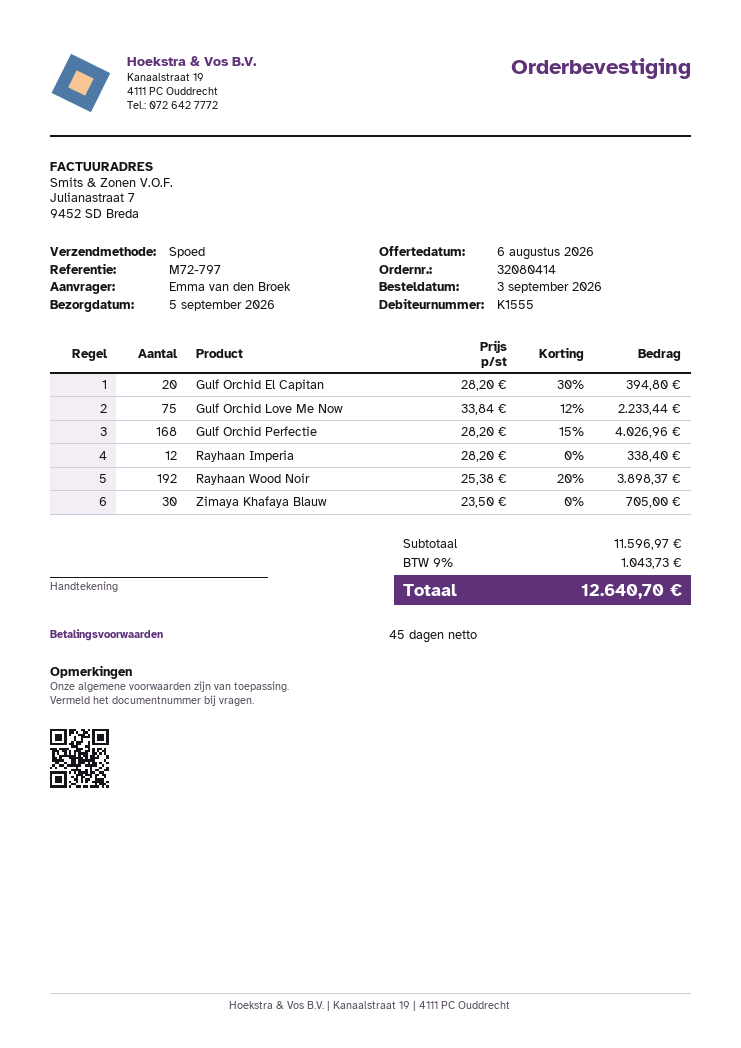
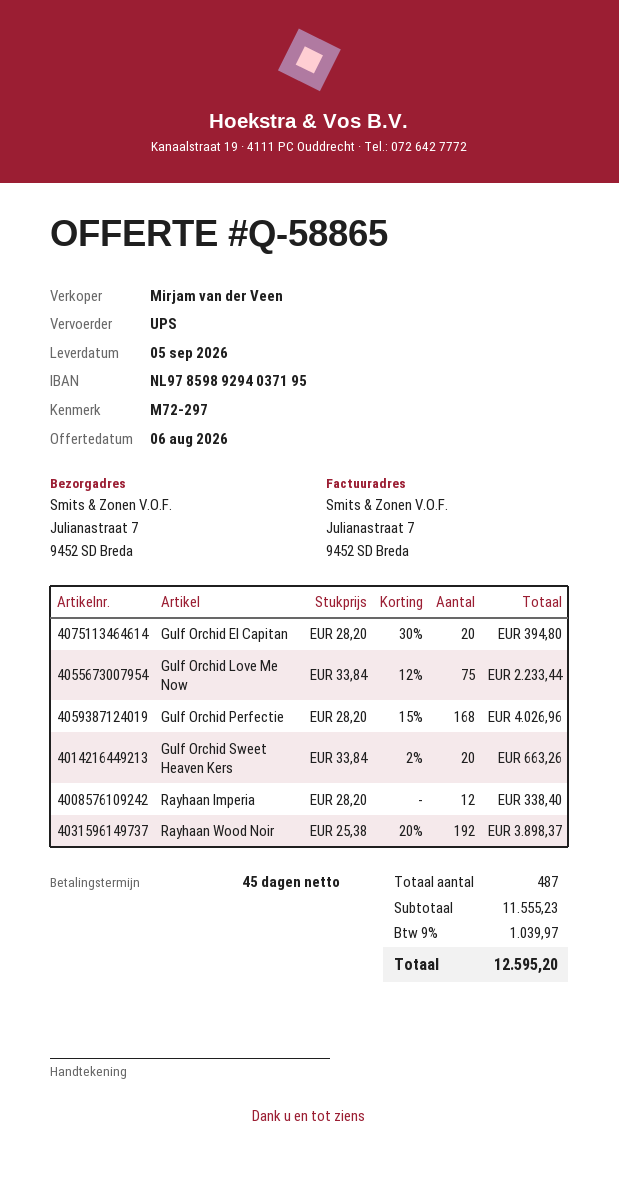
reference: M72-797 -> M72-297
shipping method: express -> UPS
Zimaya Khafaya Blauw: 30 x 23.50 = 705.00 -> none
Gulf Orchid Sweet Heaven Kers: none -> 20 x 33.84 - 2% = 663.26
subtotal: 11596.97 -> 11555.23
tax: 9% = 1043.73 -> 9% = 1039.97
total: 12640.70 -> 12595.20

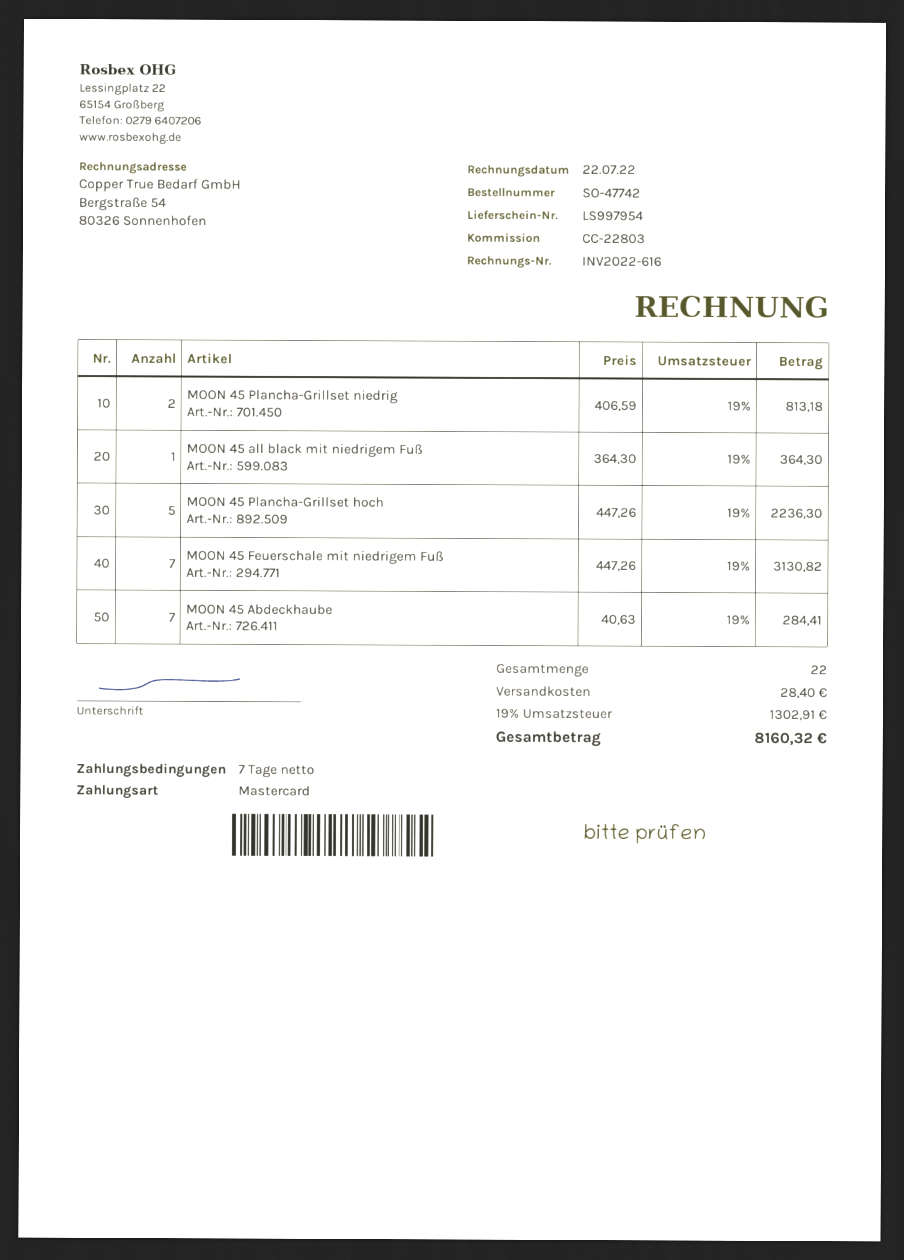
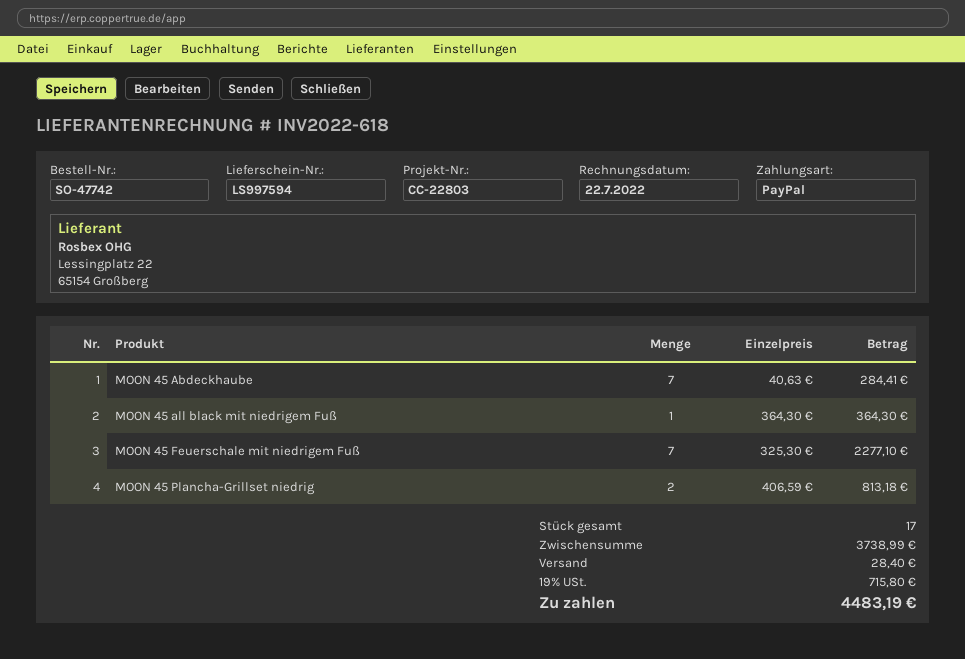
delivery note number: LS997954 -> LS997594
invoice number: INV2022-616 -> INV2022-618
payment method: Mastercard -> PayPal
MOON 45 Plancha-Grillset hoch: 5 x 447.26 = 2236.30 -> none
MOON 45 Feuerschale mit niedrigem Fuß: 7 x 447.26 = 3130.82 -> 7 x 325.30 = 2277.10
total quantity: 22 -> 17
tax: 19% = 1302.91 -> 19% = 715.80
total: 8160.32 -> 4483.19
* * *
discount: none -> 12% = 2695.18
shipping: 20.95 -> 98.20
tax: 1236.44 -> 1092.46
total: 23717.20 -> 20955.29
* * *
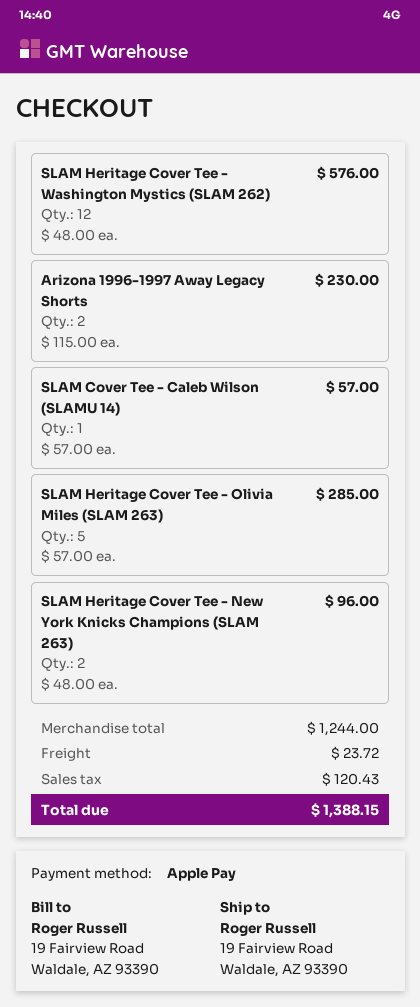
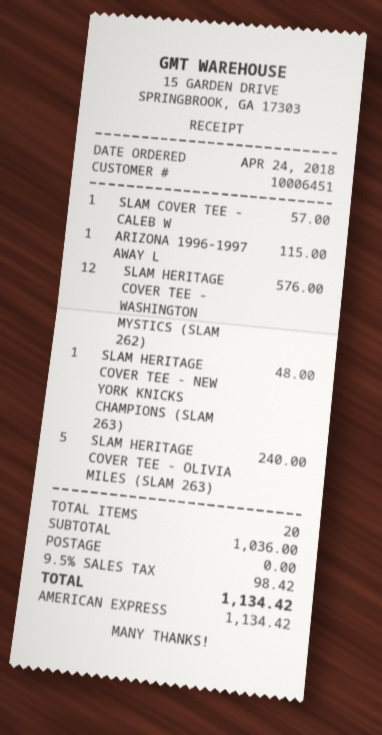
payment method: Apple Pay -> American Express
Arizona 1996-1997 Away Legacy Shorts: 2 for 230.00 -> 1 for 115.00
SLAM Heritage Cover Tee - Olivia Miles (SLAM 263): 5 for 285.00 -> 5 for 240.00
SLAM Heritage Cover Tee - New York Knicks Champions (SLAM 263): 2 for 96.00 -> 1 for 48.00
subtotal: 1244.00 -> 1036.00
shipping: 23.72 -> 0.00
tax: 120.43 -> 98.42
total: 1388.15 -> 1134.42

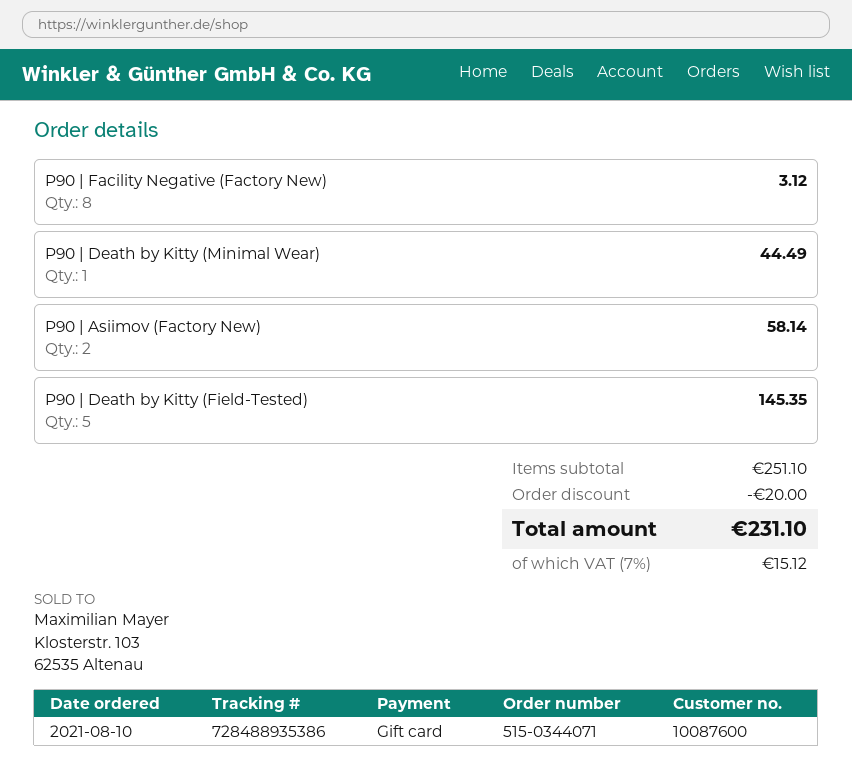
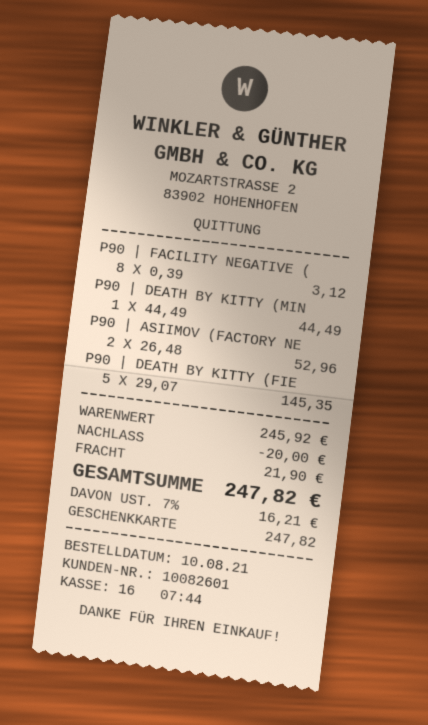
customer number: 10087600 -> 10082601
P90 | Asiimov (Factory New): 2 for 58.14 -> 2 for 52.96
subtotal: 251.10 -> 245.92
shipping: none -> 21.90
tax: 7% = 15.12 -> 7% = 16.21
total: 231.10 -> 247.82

YOUR GOAL -
Once the line with "MOON 45 Feuerschale" is found in the records above, print exactly that line and every line after it through the line with "total: 8160.32 -> 4483.19".

RESPONSE FOR THIS EXERCISE -
MOON 45 Feuerschale mit niedrigem Fuß: 7 x 447.26 = 3130.82 -> 7 x 325.30 = 2277.10
total quantity: 22 -> 17
tax: 19% = 1302.91 -> 19% = 715.80
total: 8160.32 -> 4483.19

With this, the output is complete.